I believe that Virginia still permits one to “read law,” i.e., do a supervised apprenticeship, instead of going to law school. One still would have to take the Bar exam.
In Vermont you can still “read law”, that is, serve an apprenticeship with an experienced attorney and take the bar without spending one day in law school. I know several lawyers who did it that way.
You can read law in six states: California, Maine, Vermont, Virginia, Washington and Wyoming. As previously mentioned, reading law in New York State requires one year of law school.
Abraham Lincoln famously read law, passing the bar in Illinois without ever having attended law school, at a time when that was much more common.
That wasn’t considered unusual in Lincoln’s time. In fact, I remember reading that John Calhoun, who became a lawyer a generation before Lincoln, was considered unusual because he studied law in a university rather than learn it in a law office.
In England and Wales, you need to have been called to the Bar by one of the Inns of Court and completed a year of Pupillage to be a Barrister. So strictly speaking it is not required to go to any Law School just get called and do a year of pupilage. Of course the Inn can just refuse to call you and they don’t sans the proper qualification (a law degree and a post graduate diploma).
Unfortunately, Engineering and Architecture are two fields where even though they can be vital to the health and safety of the public, anyone and their grandma is allowed to call themselves an “Engineer” or “Architect” in many States. I recently had an “Architect” out to my house, who revealed upon arrival that no, he was not Registered, and no, he didn’t even have a degree, he was working on a 2-year degree in CAD at a local community college - but despite working on it for 6 years, had still not graduated. Yet he had a business card which said “Architect”. :rolleyes:
To be a real, licensed Engineer or Architect, I think that now every State in the Union requires graduation from an ABET-accredited Engineering School with a BS, in addition to sitting for and passing 2 8-hour professional exams.
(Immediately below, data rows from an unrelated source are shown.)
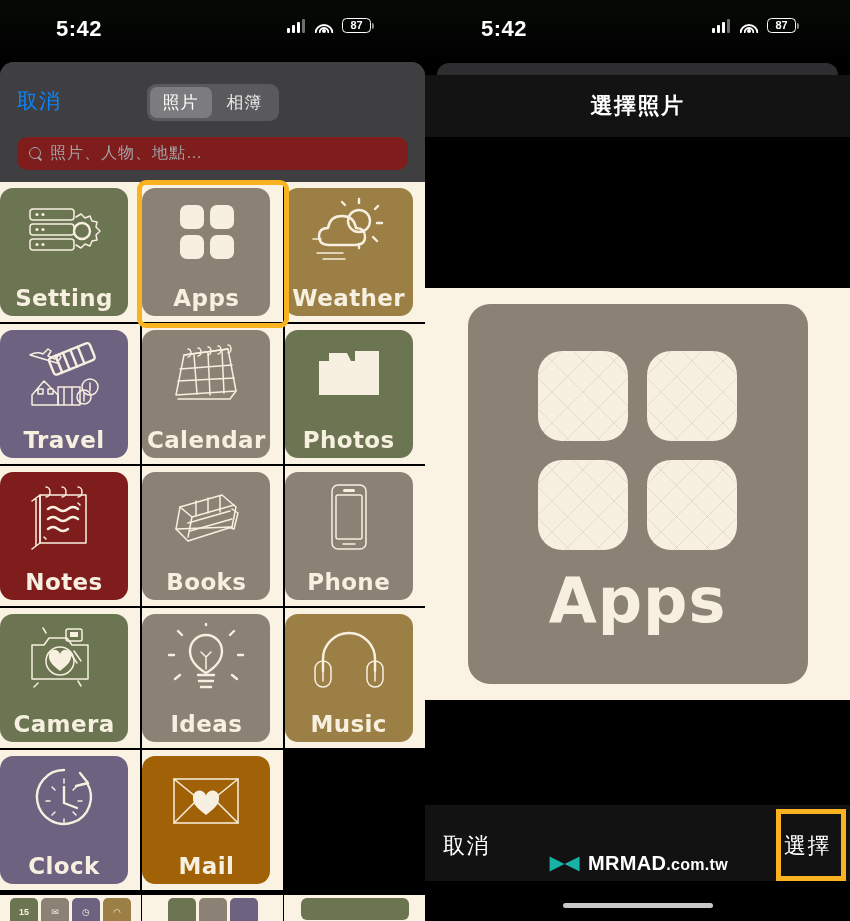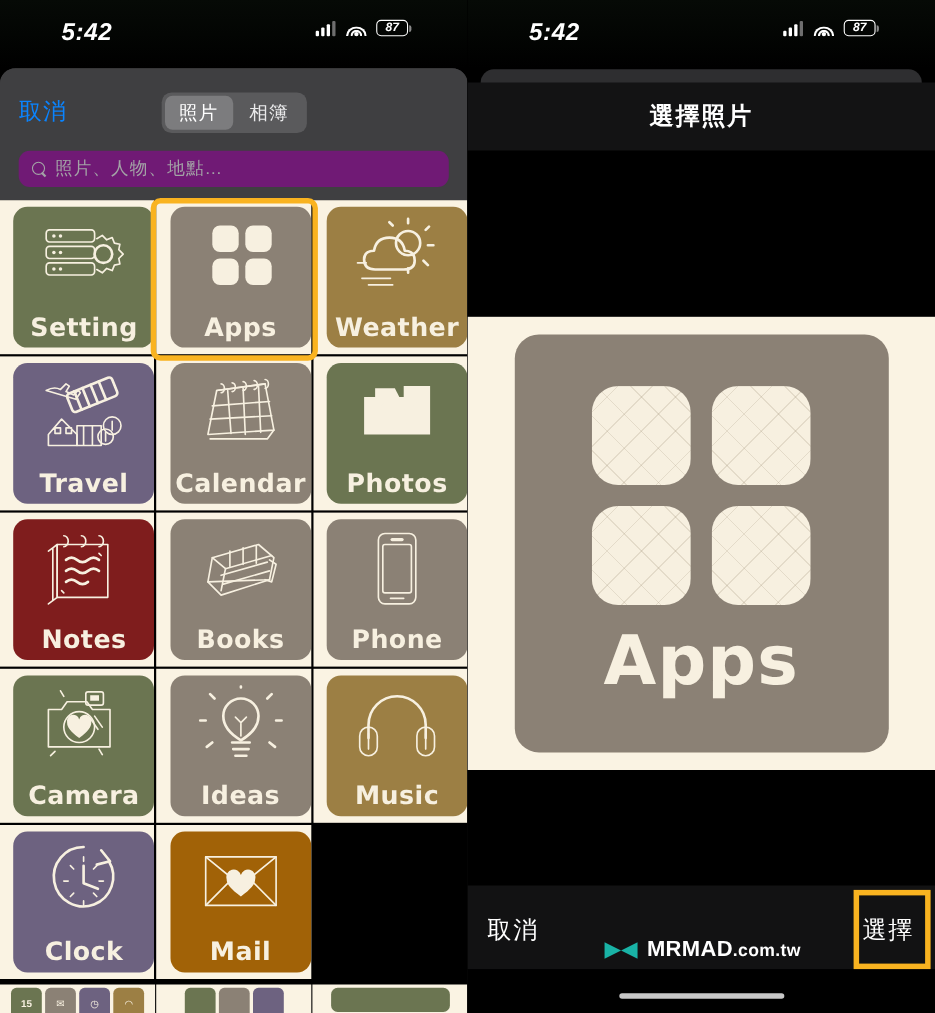"5:42" .statusbar { font-style: italic -> none }
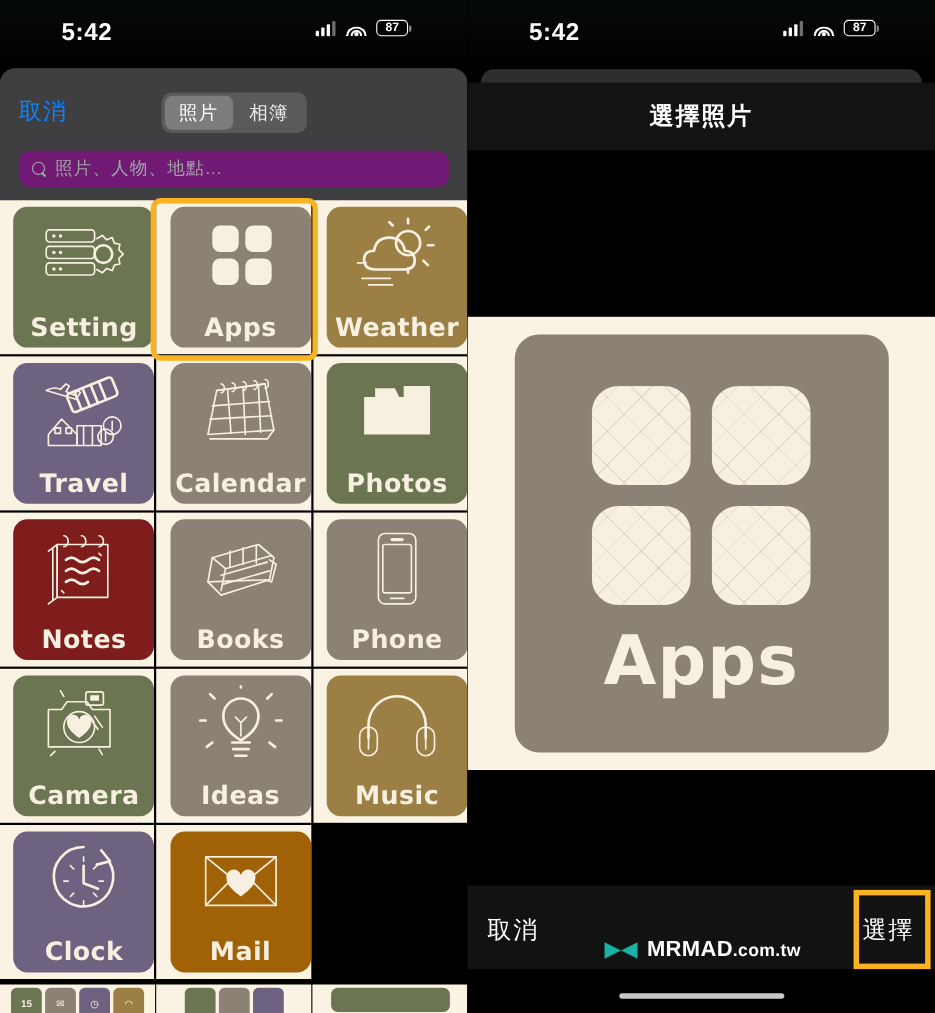"照片、人物、地點…" .searchbar { background: #701a75 -> #7f1d1d }
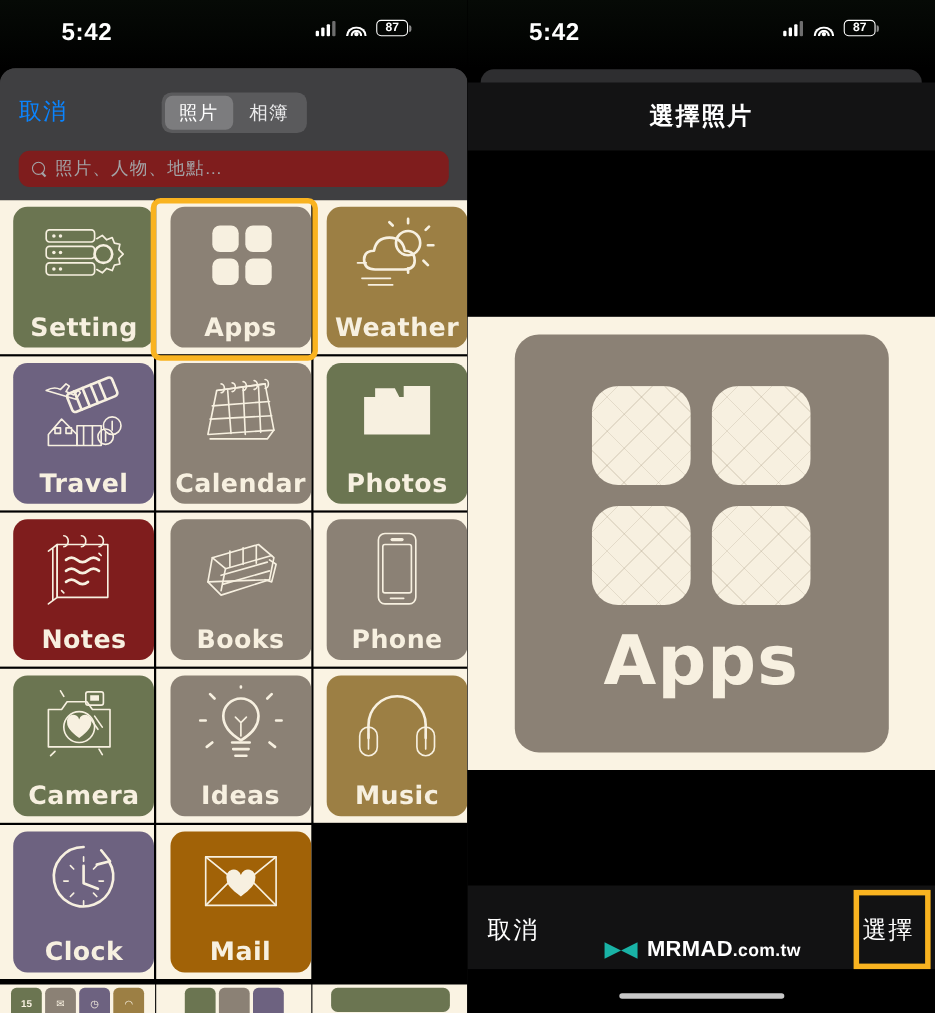"Setting" .cell { justify-content: flex-end -> flex-start }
There may be some old fogeys who were grandfathered in (my State allowed it for a while, and in the 1980’s or 1990’s told them that they had to go back to school and get a degree or give up their license. Two of the people in my graduating Bachelor’s Engineering class already had had PE’s before they started school, in fact, and were going back for the reasons aforementioned).
The national board recently debated changing the requirement to be a Master’s degree or higher by 2014; but that plan has been (wrongly, IMO) put on hold. But what they really should be doing, IMO, is cracking down hard on people who call themselves “Engineers” and “Architects” and who try to do design or analysis, and start sending them to jail, rather than the trivial $500 to $10,000 fines they hand out now.
You should send the card to your local state Architects licensing board. They take people calling themselves ‘Architect’ very seriously. I knew someone who used to work at our firm who wasn’t licensed and he went out on his own with another actual Architect and on his web page he kept referring to himself as an Architect. The board came down on him pretty hard and for good reason I think. Last time I checked all those references were gone off his web site.
The one that pisses me off is computer people who call themselves Architects. But it is part of the jargon now and I doubt it will change. Just glad I am almost at the end of my career so I don’t have to deal with it much anymore!
The guy I mentioned above is a registered architect here in NC so I guess he got in before the rules were changed to require a college degree. He used the apprentice route. He is also on the city council of Raleigh.